Acabo de publicar a recensão de Rui Daniel Cunha à original história da arte, da autoria de Florian Heine, intitulada The First Time. E aproveito para perguntar: Será a inovação um valor central na arte? Porquê? O que pensa o leitor?

2 comentários:

  1. Aparentemente o que parece prevalecer no mundo da arte – como na ideia que justifica este livro –, é o valor da inovação. Mas deve-se considerar também o seguinte: depois desse acto inovador, se não houver uma sedimentação/generalização da ideia introduzida, o acto em causa não estará a ser devidamente valorizado. Ou seja, se não tivesse sido reconhecido o valor, por exemplo, do tipo de representação da figura humana patente no “Doríforo”, esculpido por Policleto – valor esse que seria enfatizado pela larga utilização do cânone por ele representado –, essa ideia inovadora ter-se-ia perdido (como sucedeu com o tratado e a escultura original que lhe deram corpo).

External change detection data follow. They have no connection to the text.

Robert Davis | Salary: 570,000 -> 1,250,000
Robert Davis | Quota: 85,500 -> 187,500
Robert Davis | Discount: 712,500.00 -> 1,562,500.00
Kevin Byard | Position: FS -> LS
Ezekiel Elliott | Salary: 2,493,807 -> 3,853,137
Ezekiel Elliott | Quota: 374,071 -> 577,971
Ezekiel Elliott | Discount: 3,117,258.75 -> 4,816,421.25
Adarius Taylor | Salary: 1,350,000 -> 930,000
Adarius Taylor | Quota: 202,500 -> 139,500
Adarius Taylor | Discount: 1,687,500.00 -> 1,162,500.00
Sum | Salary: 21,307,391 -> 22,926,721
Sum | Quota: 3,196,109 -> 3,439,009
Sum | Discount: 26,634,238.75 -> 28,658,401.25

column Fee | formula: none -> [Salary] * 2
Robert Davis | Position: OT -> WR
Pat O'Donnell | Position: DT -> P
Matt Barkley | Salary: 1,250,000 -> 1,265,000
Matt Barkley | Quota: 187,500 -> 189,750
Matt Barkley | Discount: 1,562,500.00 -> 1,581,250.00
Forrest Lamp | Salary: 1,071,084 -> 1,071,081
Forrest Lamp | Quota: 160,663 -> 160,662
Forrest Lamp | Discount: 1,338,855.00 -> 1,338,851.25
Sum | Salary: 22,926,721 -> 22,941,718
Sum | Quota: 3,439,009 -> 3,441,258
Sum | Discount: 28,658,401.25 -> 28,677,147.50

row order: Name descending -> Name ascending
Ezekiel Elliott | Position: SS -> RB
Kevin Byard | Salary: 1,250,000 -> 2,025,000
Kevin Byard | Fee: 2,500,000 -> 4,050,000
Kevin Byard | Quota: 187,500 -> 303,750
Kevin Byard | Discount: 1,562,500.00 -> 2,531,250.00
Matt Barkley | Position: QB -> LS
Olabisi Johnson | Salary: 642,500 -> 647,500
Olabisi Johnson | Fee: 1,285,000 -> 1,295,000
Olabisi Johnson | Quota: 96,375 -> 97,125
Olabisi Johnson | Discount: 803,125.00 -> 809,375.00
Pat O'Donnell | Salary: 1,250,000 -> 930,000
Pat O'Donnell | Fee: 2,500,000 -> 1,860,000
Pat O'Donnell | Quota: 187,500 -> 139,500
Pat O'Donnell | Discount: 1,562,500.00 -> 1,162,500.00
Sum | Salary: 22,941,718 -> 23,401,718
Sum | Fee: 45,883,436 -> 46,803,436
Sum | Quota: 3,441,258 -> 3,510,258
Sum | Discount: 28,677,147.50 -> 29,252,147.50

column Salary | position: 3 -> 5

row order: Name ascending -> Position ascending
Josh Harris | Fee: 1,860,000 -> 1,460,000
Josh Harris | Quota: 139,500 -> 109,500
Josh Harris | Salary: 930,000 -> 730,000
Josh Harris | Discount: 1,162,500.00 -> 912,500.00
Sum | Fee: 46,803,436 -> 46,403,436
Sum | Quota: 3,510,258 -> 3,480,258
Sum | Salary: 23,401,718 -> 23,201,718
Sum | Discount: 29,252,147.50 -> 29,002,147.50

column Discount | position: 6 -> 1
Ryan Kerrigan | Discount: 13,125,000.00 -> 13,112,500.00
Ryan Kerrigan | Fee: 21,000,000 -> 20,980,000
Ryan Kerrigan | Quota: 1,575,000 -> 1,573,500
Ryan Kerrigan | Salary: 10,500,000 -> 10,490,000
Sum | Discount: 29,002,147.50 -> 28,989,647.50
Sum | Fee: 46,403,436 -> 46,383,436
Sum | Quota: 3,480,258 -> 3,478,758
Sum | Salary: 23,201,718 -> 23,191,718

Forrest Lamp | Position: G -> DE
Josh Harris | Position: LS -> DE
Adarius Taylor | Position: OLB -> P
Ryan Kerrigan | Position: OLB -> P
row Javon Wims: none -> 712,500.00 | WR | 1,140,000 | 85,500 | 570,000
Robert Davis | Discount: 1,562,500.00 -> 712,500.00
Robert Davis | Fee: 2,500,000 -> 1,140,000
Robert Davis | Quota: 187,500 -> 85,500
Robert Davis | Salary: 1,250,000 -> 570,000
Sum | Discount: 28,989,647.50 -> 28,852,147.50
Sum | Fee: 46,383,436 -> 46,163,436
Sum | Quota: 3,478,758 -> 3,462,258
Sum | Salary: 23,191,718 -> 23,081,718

    O mais provável é que, ao longo do tempo, inúmeros actos inovadores tenham sido considerados completamente destituídos de valor e assim nunca “fizeram escola”. Poder-se-á pensar, então, que a originalidade e o cânone, a inovação e o modelo, em arte, andam lado a lado. Bom, aí o paralelo é imediato com qualquer área do conhecimento. São as boas ideias que são imitadas e não aquelas que são meramente diferentes.

    Considerando ainda a inovação como um momento quase instantâneo e o modelo como um lapso de tempo que outrora subsistia durante séculos, nessa sequência, o lapso de tempo correspondente ao modelo é agora cada vez mais curto – assim como em outras áreas de investigação. Hoje em dia a sucessão “modelo/inovação/modelo” é cada vez mais rápida. Terá então passado de “século/ 15 minutos/ século” para “1 minuto/ 15 minutos/ 1 minuto” e daí talvez se possa intuir que a tónica se deve deslocar também do modelo para a inovação. Mas essa perspectiva não deve subverter a realidade, como por exemplo, encontrando maior significado na distorção expressionista da representação da figura humana (a inovação) em detrimento dos séculos de aplicação, estudo e conhecimento do cânone de Policleto (o modelo). Provavelmente, perceber as razões que ainda permitem a subsistência desse modelo, apesar dos vários picos de inovação contraditória, servirá melhor para entender a representação da figura humana (de hoje e de sempre) do que as diversas motivações por detrás dos vários picos de inovação.

    Ou será esta uma visão demasiado conservadora?